Gerry Morgan’s most fully realized work.
Eight songs at the intersection of Leonard Cohen’s liturgical darkness, Joni Mitchell’s confessional poetry, and the ancient pull of Indian classical instrumentation. Sitar and harmonica. Prairie soul and bhakti devotion. Questions that don’t resolve cleanly — because the real ones never do.
This is not background music.
The Songs
Burn the Map, Beloved Two people coming together, each carrying a map of how the future should look. His map. Her map. Neither one right. To truly meet, they must burn both maps and find a path that didn’t exist before they found each other.
Earth Mother, What Have We Done Everything we have — every breath, every meal, every moment of beauty — comes from the Earth. This song sits with the arrogance that made us forget that. It doesn’t preach. It grieves.
Shores of the River Styx The oldest question.
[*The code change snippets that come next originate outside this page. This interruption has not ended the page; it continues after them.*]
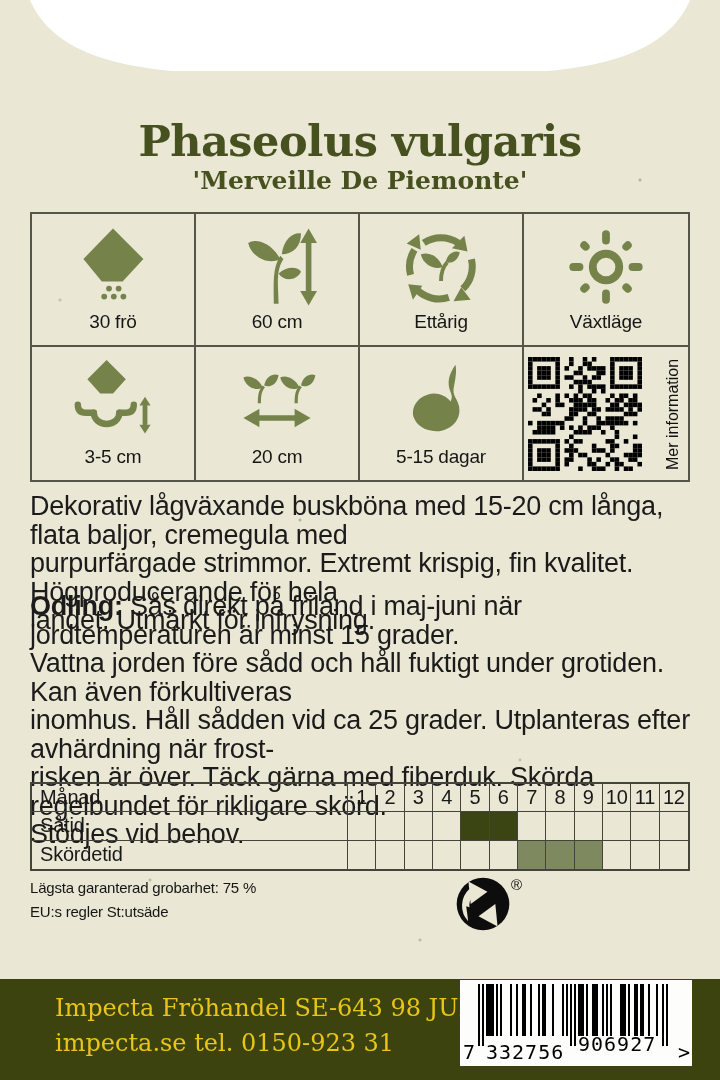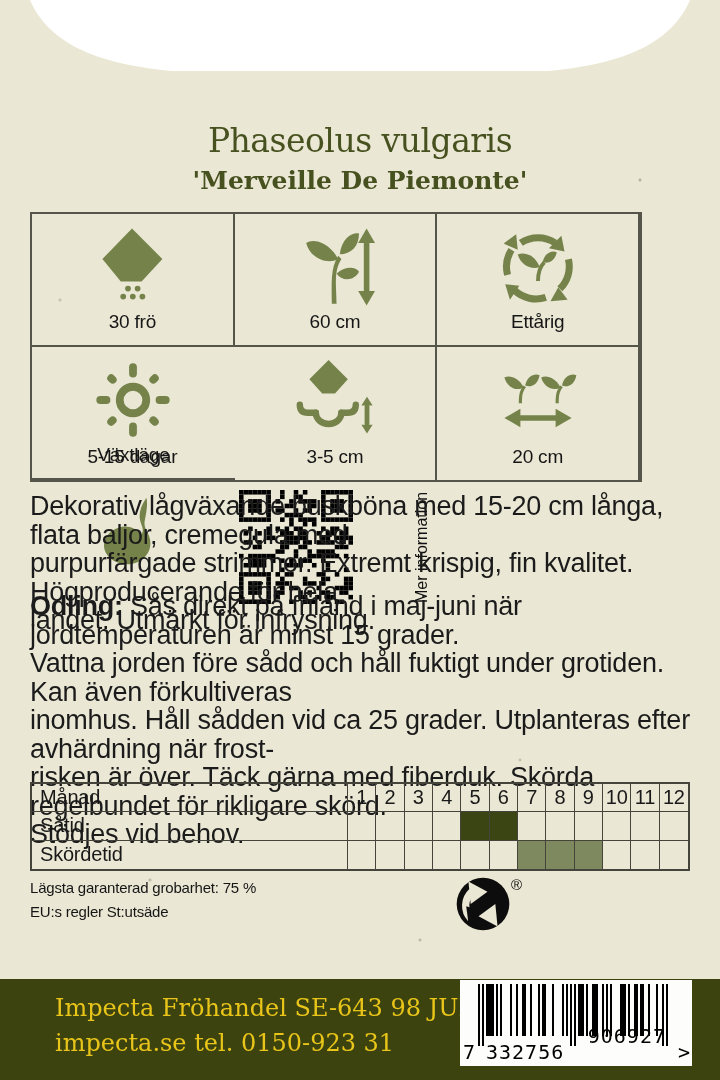--- a/index.html
+++ b/index.html
@@ -17,7 +17,7 @@
   }
   .top-notch{position:absolute;top:0;left:0;}
   .title-wrap{position:absolute;top:118px;left:0;width:720px;text-align:center;color:#47511f;}
-  .title{font-family:"DejaVu Serif","Liberation Serif",serif;font-weight:normal;font-size:33px;line-height:46px;letter-spacing:-0.5px;}
+  .title{font-family:"DejaVu Serif","Liberation Serif",serif;font-weight:bold;font-size:43px;line-height:46px;letter-spacing:-0.5px;}
   .subtitle{font-family:"DejaVu Serif","Liberation Serif",serif;font-weight:bold;font-size:25px;line-height:30px;margin-top:2px;}
   .info-grid{
     position:absolute;left:30px;top:212px;width:612px;height:270px;

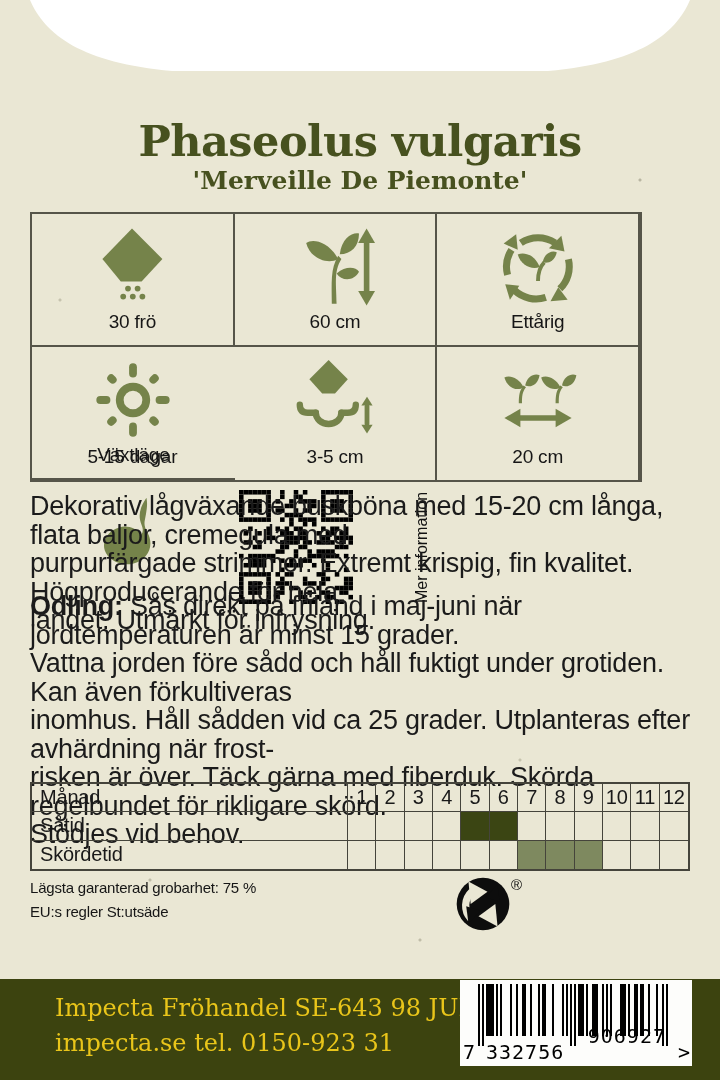--- a/index.html
+++ b/index.html
@@ -20,8 +20,8 @@
   .title{font-family:"DejaVu Serif","Liberation Serif",serif;font-weight:bold;font-size:43px;line-height:46px;letter-spacing:-0.5px;}
   .subtitle{font-family:"DejaVu Serif","Liberation Serif",serif;font-weight:bold;font-size:25px;line-height:30px;margin-top:2px;}
   .info-grid{
-    position:absolute;left:30px;top:212px;width:612px;height:270px;
-    display:grid;grid-template-columns:repeat(3,1fr);grid-template-rows:repeat(2,1fr);
+    position:absolute;left:30px;top:212px;width:660px;height:270px;
+    display:grid;grid-template-columns:repeat(4,1fr);grid-template-rows:repeat(2,1fr);
     border:2px solid #565549;box-sizing:border-box;
   }
   .info-cell{border-right:2px solid #565549;border-bottom:2px solid #565549;position:relative;box-sizing:border-box;}

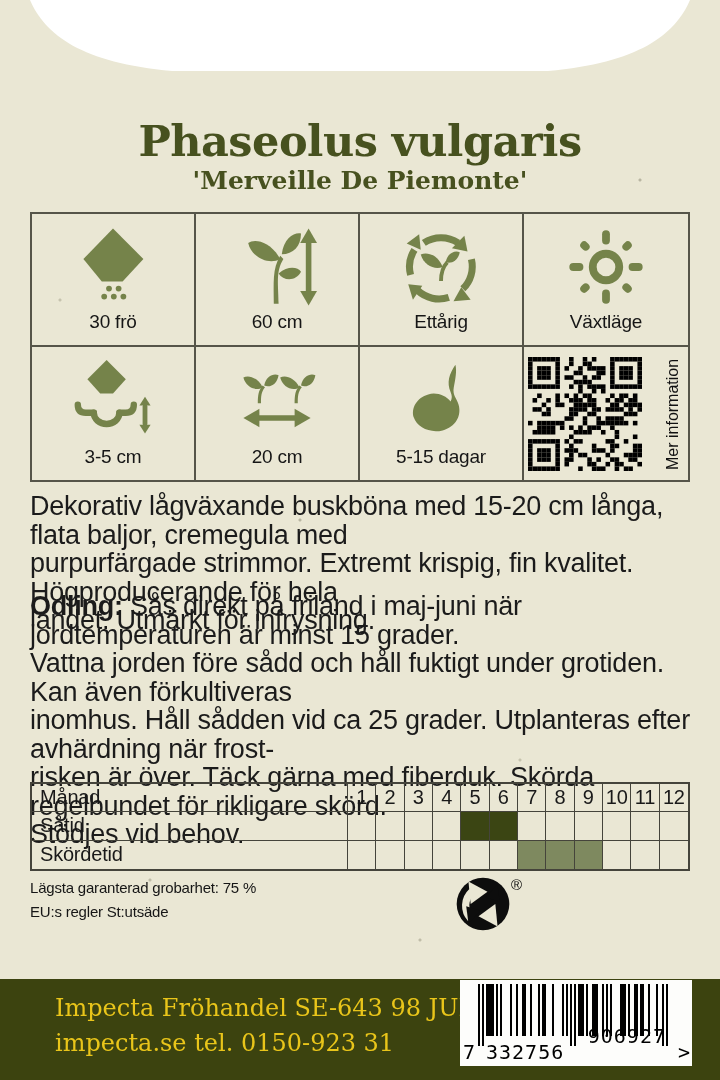--- a/index.html
+++ b/index.html
@@ -58,7 +58,7 @@
   .barcode-digits{position:absolute;left:0;bottom:2px;width:232px;height:22px;font-family:"DejaVu Sans Mono","Liberation Mono",monospace;font-size:20px;color:#000;}
   .bd-first{position:absolute;left:3px;bottom:0;}
   .bd-left{position:absolute;left:26px;width:88px;bottom:0;letter-spacing:1px;}
-  .bd-right{position:absolute;left:118px;width:88px;text-align:right;bottom:16px;letter-spacing:1px;}
+  .bd-right{position:absolute;left:118px;width:88px;text-align:left;bottom:8px;letter-spacing:1px;}
   .bd-end{position:absolute;right:2px;bottom:0;}
   svg{display:block;}
 </style>

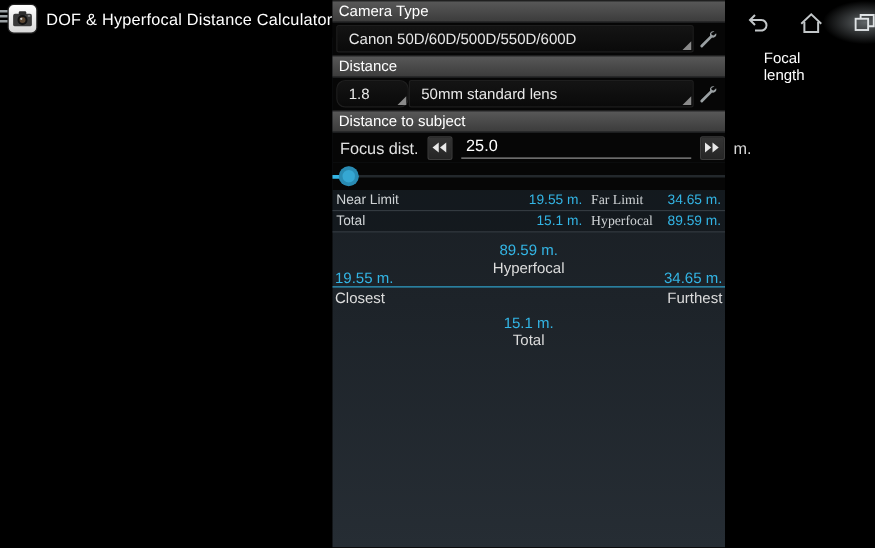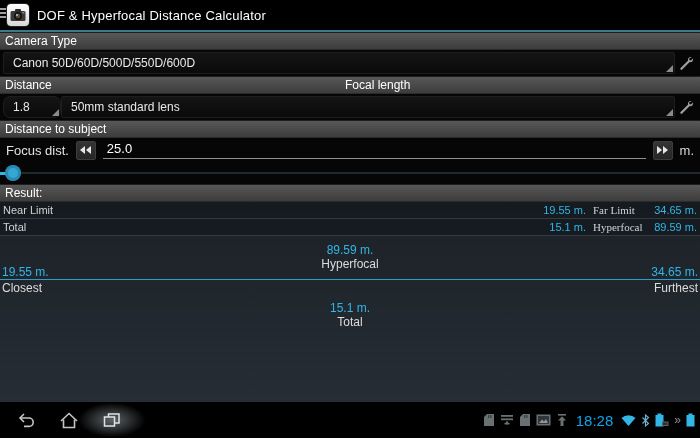--- a/index.html
+++ b/index.html
@@ -5,7 +5,7 @@
   * { box-sizing: border-box; margin: 0; padding: 0; }
   html,body { width:700px; height:438px; background:#000; overflow:hidden;
               font-family:"Liberation Sans", sans-serif; }
-  .screen { width:700px; height:438px; display:flex; flex-direction:column; background:#000; }
+  .screen { width:700px; height:438px; display:flex; flex-direction:row; background:#000; }
 
   
   .actionbar { height:30px; background:#000; display:flex; align-items:center; position:relative; flex:none; }

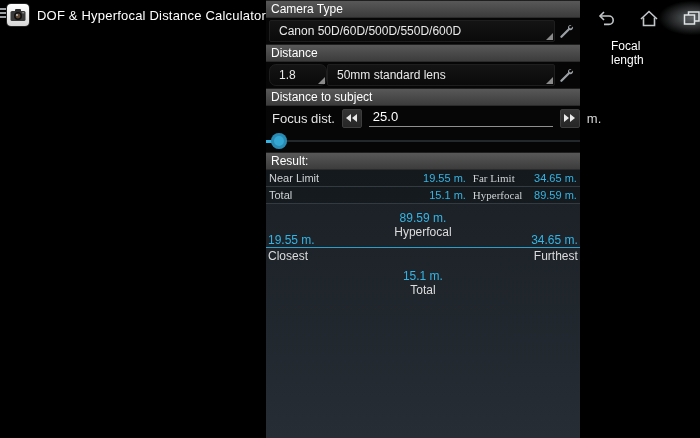--- a/index.html
+++ b/index.html
@@ -179,9 +179,6 @@
       <div class="slider-thumb"></div>
     </div>
 
-    <div class="sec-hdr">
-      <span>Result:</span>
-    </div>
 
     <div class="res-rows">
       <div class="res-row">

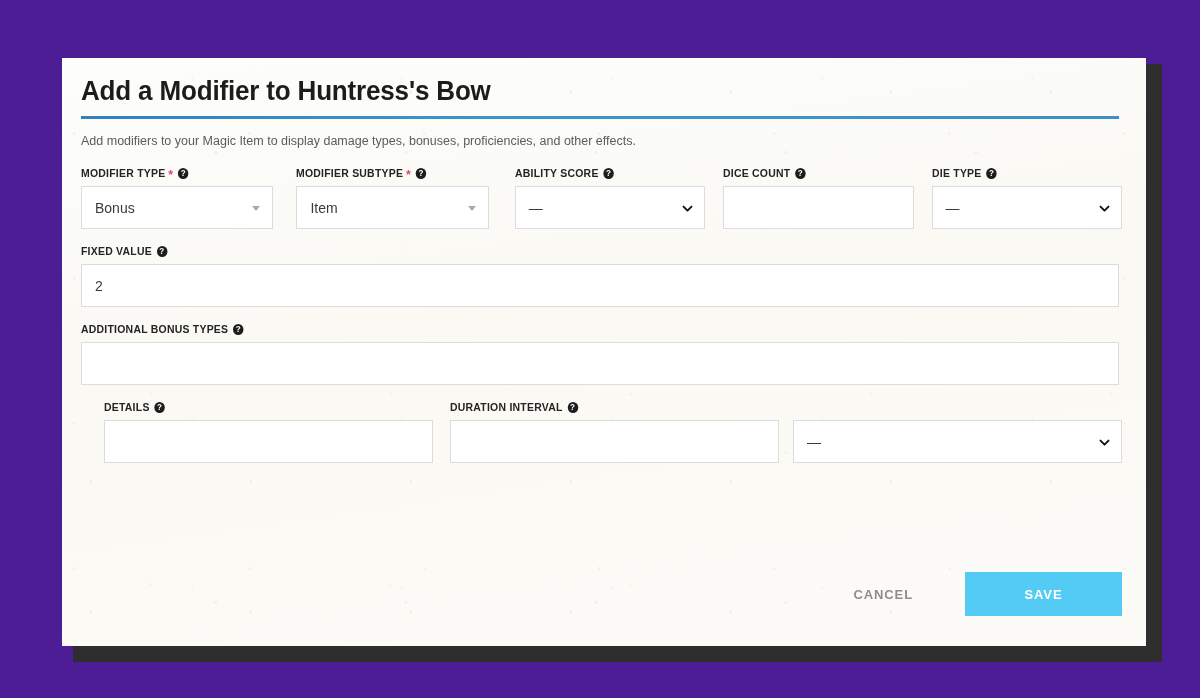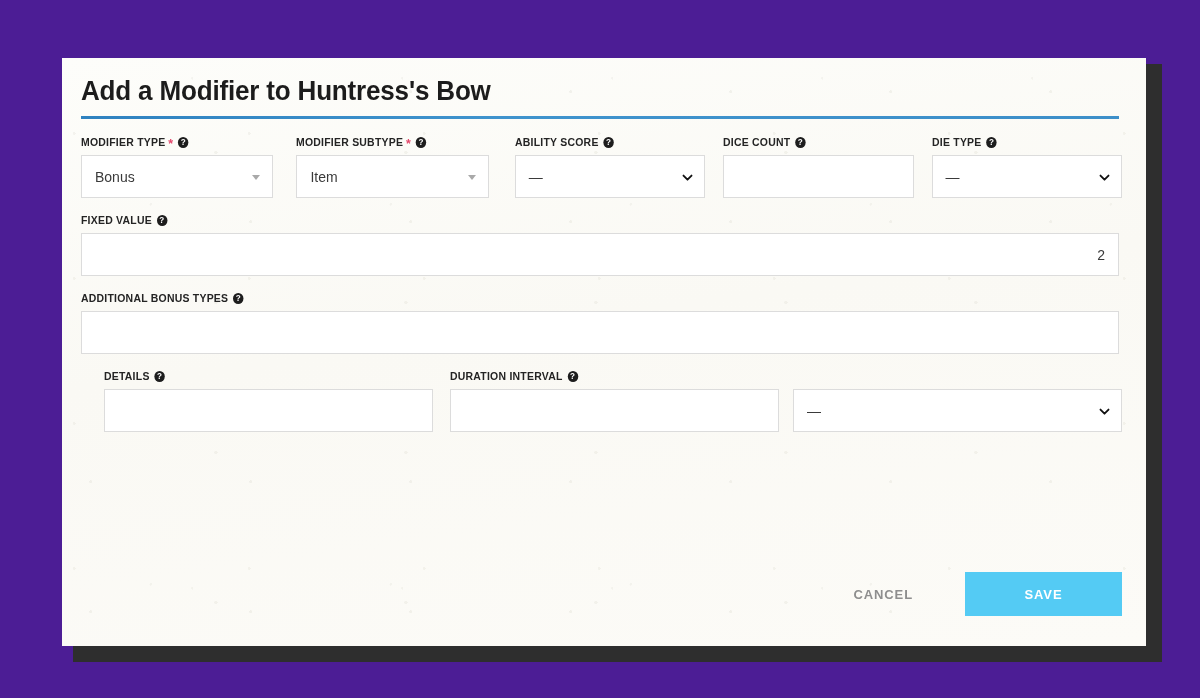--- a/index.html
+++ b/index.html
@@ -249,6 +249,7 @@
 
       <h1 class="modal-title">Add a Modifier to Huntress's Bow</h1>
       <div class="title-rule"></div>
+      <div class="modal-desc">Add modifiers to your Magic Item to display damage types, bonuses, proficiencies, and other effects.</div>
 
       <div class="form-row">
 

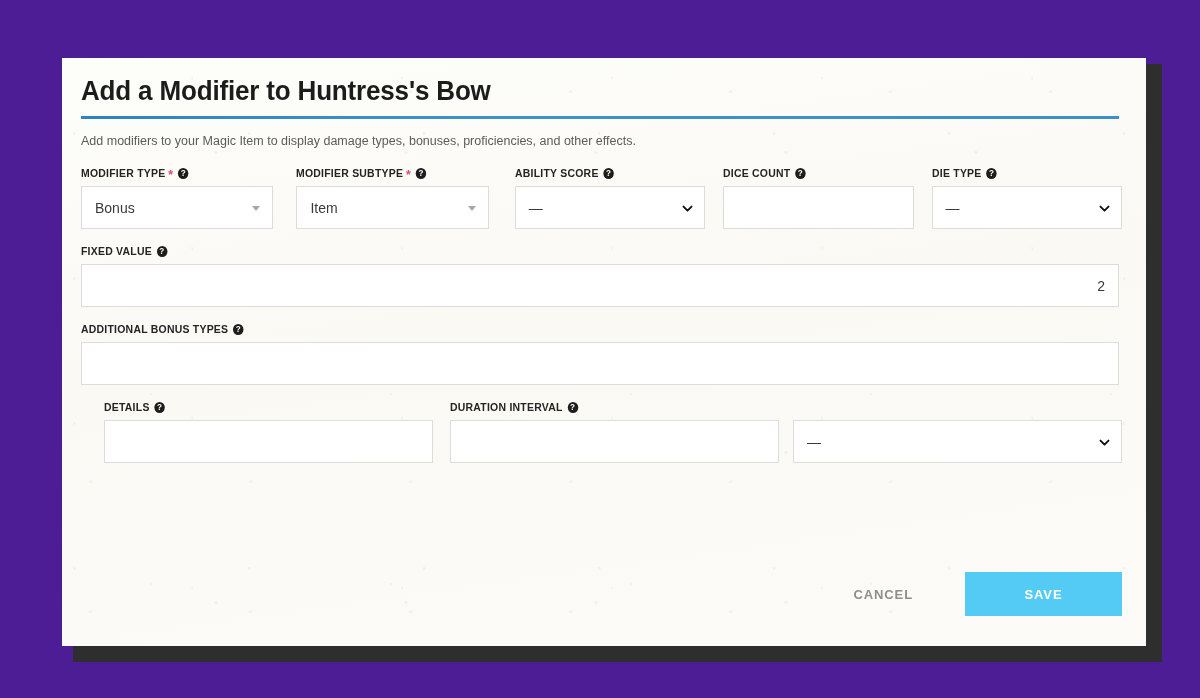--- a/index.html
+++ b/index.html
@@ -156,7 +156,6 @@
     font-family: "Liberation Sans", sans-serif;
     outline: none;
     display: block;
-    text-align: right;
   }
   .ctl::placeholder { color: #a8a8a8; }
When life is over — what comes next? Written without easy answers, because there aren’t any.
The Watchtower Has No Roof About the particular pain of clinging to a past that the world has quietly moved on from. The watchtower still stands. But it has no roof. It can’t protect you anymore.
Unseen Lover The physical world exists inside your head as much as outside it. Sometimes we can’t tell the difference between what is real and what our inner map says should be real. A love song about perception itself.
Veils We all wear them. Some are cloth. Some are not. This song asks — gently, persistently — what you’re hiding, and why, and whether it’s still serving you.
Hallelujah, The Monsoon Comes A song of pure gratitude. We depend entirely on the cycles of the earth — the rain, the seasons, the returning light. When the monsoon comes, we remember what we are.
The Temple of Resurrection Nothing lost is truly gone. It is all re-purposed. The most hopeful song on the album, and the one that earns that hope.